Look at the entries below and reproduce them exactly.

Itemized modification records:
◇ ◇ ◇ ◇ ◇ ◇ ◇

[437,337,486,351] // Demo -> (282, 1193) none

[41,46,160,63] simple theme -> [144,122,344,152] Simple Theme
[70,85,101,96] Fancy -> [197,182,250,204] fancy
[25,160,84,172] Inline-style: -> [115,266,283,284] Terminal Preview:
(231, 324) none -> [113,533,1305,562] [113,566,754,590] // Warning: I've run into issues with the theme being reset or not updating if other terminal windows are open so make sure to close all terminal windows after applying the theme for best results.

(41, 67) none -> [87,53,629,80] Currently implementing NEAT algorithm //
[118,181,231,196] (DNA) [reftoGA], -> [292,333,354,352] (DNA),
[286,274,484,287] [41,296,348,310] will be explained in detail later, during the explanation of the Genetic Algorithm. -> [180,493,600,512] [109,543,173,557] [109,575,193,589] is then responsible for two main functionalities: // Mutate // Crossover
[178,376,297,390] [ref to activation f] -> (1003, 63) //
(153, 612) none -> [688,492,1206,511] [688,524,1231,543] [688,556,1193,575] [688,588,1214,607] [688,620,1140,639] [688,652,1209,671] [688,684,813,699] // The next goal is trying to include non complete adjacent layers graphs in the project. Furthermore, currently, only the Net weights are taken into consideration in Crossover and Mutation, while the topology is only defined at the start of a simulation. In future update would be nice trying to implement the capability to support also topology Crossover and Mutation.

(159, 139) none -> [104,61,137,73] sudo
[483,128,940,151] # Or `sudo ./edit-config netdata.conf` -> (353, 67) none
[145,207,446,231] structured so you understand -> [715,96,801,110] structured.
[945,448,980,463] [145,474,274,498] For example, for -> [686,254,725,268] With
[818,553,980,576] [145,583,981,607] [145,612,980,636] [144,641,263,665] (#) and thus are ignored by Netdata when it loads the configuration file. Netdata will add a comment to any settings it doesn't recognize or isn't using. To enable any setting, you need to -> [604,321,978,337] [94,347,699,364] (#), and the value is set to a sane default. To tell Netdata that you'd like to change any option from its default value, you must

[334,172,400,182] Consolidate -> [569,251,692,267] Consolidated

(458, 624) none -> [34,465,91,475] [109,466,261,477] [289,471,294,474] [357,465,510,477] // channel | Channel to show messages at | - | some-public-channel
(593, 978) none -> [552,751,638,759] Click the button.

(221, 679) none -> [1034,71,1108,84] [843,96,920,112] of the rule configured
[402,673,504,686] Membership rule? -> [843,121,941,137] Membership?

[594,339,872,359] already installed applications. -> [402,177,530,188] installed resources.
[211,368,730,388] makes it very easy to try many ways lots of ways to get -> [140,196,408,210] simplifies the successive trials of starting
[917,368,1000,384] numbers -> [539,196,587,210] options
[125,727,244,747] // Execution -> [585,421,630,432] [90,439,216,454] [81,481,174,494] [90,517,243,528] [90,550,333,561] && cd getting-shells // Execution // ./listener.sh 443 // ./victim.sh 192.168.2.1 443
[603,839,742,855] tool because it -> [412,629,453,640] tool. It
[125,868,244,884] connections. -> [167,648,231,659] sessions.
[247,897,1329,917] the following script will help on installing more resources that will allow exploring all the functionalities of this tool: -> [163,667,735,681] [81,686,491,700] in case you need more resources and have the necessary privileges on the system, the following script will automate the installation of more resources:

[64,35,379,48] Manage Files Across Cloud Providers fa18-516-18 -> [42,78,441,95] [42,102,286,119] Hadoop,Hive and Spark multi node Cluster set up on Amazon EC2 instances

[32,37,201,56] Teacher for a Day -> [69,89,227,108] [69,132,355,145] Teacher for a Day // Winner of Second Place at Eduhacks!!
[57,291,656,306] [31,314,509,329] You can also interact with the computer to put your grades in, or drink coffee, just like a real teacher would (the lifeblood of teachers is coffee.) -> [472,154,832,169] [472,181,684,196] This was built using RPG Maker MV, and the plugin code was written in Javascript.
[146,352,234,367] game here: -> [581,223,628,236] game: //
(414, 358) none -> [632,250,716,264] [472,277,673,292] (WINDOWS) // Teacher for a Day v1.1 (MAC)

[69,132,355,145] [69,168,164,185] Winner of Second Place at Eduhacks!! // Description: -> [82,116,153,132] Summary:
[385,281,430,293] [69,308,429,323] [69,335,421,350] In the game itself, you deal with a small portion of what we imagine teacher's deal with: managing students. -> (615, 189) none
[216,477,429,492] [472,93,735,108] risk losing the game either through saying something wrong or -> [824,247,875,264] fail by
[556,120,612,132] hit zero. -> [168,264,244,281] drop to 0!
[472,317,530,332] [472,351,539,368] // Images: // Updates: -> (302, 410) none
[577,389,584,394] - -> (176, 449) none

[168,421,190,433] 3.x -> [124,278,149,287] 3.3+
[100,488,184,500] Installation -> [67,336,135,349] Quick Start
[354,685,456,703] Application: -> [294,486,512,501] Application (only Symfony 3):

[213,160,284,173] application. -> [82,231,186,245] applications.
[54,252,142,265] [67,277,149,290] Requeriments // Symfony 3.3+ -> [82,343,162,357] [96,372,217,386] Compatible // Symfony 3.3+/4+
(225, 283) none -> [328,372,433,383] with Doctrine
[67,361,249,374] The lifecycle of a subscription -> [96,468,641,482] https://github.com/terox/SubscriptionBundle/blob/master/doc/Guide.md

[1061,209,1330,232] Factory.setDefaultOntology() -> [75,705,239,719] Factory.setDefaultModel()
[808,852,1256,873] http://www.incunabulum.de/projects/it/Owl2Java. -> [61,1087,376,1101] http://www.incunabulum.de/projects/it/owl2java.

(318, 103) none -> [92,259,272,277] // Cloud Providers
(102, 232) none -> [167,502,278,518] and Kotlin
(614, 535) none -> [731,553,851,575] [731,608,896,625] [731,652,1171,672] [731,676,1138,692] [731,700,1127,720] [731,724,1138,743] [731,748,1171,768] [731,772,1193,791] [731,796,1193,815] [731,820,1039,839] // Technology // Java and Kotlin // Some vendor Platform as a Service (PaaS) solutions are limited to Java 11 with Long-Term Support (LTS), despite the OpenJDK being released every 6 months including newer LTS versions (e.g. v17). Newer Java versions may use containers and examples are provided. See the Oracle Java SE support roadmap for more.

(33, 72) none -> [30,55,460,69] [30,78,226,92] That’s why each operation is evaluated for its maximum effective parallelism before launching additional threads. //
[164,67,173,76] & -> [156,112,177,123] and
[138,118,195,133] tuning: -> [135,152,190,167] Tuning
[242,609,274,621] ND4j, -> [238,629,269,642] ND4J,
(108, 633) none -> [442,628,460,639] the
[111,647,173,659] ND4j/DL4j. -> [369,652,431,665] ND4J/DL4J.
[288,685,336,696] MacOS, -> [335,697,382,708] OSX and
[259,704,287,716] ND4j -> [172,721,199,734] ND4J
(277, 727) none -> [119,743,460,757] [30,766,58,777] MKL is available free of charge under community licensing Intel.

◇ ◇ ◇ ◇ ◇ ◇ ◇

▶ [Output of the exercise]
[437,337,486,351] // Demo -> (282, 1193) none

[41,46,160,63] simple theme -> [144,122,344,152] Simple Theme
[70,85,101,96] Fancy -> [197,182,250,204] fancy
[25,160,84,172] Inline-style: -> [115,266,283,284] Terminal Preview:
(231, 324) none -> [113,533,1305,562] [113,566,754,590] // Warning: I've run into issues with the theme being reset or not updating if other terminal windows are open so make sure to close all terminal windows after applying the theme for best results.

(41, 67) none -> [87,53,629,80] Currently implementing NEAT algorithm //
[118,181,231,196] (DNA) [reftoGA], -> [292,333,354,352] (DNA),
[286,274,484,287] [41,296,348,310] will be explained in detail later, during the explanation of the Genetic Algorithm. -> [180,493,600,512] [109,543,173,557] [109,575,193,589] is then responsible for two main functionalities: // Mutate // Crossover
[178,376,297,390] [ref to activation f] -> (1003, 63) //
(153, 612) none -> [688,492,1206,511] [688,524,1231,543] [688,556,1193,575] [688,588,1214,607] [688,620,1140,639] [688,652,1209,671] [688,684,813,699] // The next goal is trying to include non complete adjacent layers graphs in the project. Furthermore, currently, only the Net weights are taken into consideration in Crossover and Mutation, while the topology is only defined at the start of a simulation. In future update would be nice trying to implement the capability to support also topology Crossover and Mutation.

(159, 139) none -> [104,61,137,73] sudo
[483,128,940,151] # Or `sudo ./edit-config netdata.conf` -> (353, 67) none
[145,207,446,231] structured so you understand -> [715,96,801,110] structured.
[945,448,980,463] [145,474,274,498] For example, for -> [686,254,725,268] With
[818,553,980,576] [145,583,981,607] [145,612,980,636] [144,641,263,665] (#) and thus are ignored by Netdata when it loads the configuration file. Netdata will add a comment to any settings it doesn't recognize or isn't using. To enable any setting, you need to -> [604,321,978,337] [94,347,699,364] (#), and the value is set to a sane default. To tell Netdata that you'd like to change any option from its default value, you must

[334,172,400,182] Consolidate -> [569,251,692,267] Consolidated

(458, 624) none -> [34,465,91,475] [109,466,261,477] [289,471,294,474] [357,465,510,477] // channel | Channel to show messages at | - | some-public-channel
(593, 978) none -> [552,751,638,759] Click the button.

(221, 679) none -> [1034,71,1108,84] [843,96,920,112] of the rule configured
[402,673,504,686] Membership rule? -> [843,121,941,137] Membership?

[594,339,872,359] already installed applications. -> [402,177,530,188] installed resources.
[211,368,730,388] makes it very easy to try many ways lots of ways to get -> [140,196,408,210] simplifies the successive trials of starting
[917,368,1000,384] numbers -> [539,196,587,210] options
[125,727,244,747] // Execution -> [585,421,630,432] [90,439,216,454] [81,481,174,494] [90,517,243,528] [90,550,333,561] && cd getting-shells // Execution // ./listener.sh 443 // ./victim.sh 192.168.2.1 443
[603,839,742,855] tool because it -> [412,629,453,640] tool. It
[125,868,244,884] connections. -> [167,648,231,659] sessions.
[247,897,1329,917] the following script will help on installing more resources that will allow exploring all the functionalities of this tool: -> [163,667,735,681] [81,686,491,700] in case you need more resources and have the necessary privileges on the system, the following script will automate the installation of more resources:

[64,35,379,48] Manage Files Across Cloud Providers fa18-516-18 -> [42,78,441,95] [42,102,286,119] Hadoop,Hive and Spark multi node Cluster set up on Amazon EC2 instances

[32,37,201,56] Teacher for a Day -> [69,89,227,108] [69,132,355,145] Teacher for a Day // Winner of Second Place at Eduhacks!!
[57,291,656,306] [31,314,509,329] You can also interact with the computer to put your grades in, or drink coffee, just like a real teacher would (the lifeblood of teachers is coffee.) -> [472,154,832,169] [472,181,684,196] This was built using RPG Maker MV, and the plugin code was written in Javascript.
[146,352,234,367] game here: -> [581,223,628,236] game: //
(414, 358) none -> [632,250,716,264] [472,277,673,292] (WINDOWS) // Teacher for a Day v1.1 (MAC)

[69,132,355,145] [69,168,164,185] Winner of Second Place at Eduhacks!! // Description: -> [82,116,153,132] Summary:
[385,281,430,293] [69,308,429,323] [69,335,421,350] In the game itself, you deal with a small portion of what we imagine teacher's deal with: managing students. -> (615, 189) none
[216,477,429,492] [472,93,735,108] risk losing the game either through saying something wrong or -> [824,247,875,264] fail by
[556,120,612,132] hit zero. -> [168,264,244,281] drop to 0!
[472,317,530,332] [472,351,539,368] // Images: // Updates: -> (302, 410) none
[577,389,584,394] - -> (176, 449) none

[168,421,190,433] 3.x -> [124,278,149,287] 3.3+
[100,488,184,500] Installation -> [67,336,135,349] Quick Start
[354,685,456,703] Application: -> [294,486,512,501] Application (only Symfony 3):

[213,160,284,173] application. -> [82,231,186,245] applications.
[54,252,142,265] [67,277,149,290] Requeriments // Symfony 3.3+ -> [82,343,162,357] [96,372,217,386] Compatible // Symfony 3.3+/4+
(225, 283) none -> [328,372,433,383] with Doctrine
[67,361,249,374] The lifecycle of a subscription -> [96,468,641,482] https://github.com/terox/SubscriptionBundle/blob/master/doc/Guide.md

[1061,209,1330,232] Factory.setDefaultOntology() -> [75,705,239,719] Factory.setDefaultModel()
[808,852,1256,873] http://www.incunabulum.de/projects/it/Owl2Java. -> [61,1087,376,1101] http://www.incunabulum.de/projects/it/owl2java.

(318, 103) none -> [92,259,272,277] // Cloud Providers
(102, 232) none -> [167,502,278,518] and Kotlin
(614, 535) none -> [731,553,851,575] [731,608,896,625] [731,652,1171,672] [731,676,1138,692] [731,700,1127,720] [731,724,1138,743] [731,748,1171,768] [731,772,1193,791] [731,796,1193,815] [731,820,1039,839] // Technology // Java and Kotlin // Some vendor Platform as a Service (PaaS) solutions are limited to Java 11 with Long-Term Support (LTS), despite the OpenJDK being released every 6 months including newer LTS versions (e.g. v17). Newer Java versions may use containers and examples are provided. See the Oracle Java SE support roadmap for more.

(33, 72) none -> [30,55,460,69] [30,78,226,92] That’s why each operation is evaluated for its maximum effective parallelism before launching additional threads. //
[164,67,173,76] & -> [156,112,177,123] and
[138,118,195,133] tuning: -> [135,152,190,167] Tuning
[242,609,274,621] ND4j, -> [238,629,269,642] ND4J,
(108, 633) none -> [442,628,460,639] the
[111,647,173,659] ND4j/DL4j. -> [369,652,431,665] ND4J/DL4J.
[288,685,336,696] MacOS, -> [335,697,382,708] OSX and
[259,704,287,716] ND4j -> [172,721,199,734] ND4J
(277, 727) none -> [119,743,460,757] [30,766,58,777] MKL is available free of charge under community licensing Intel.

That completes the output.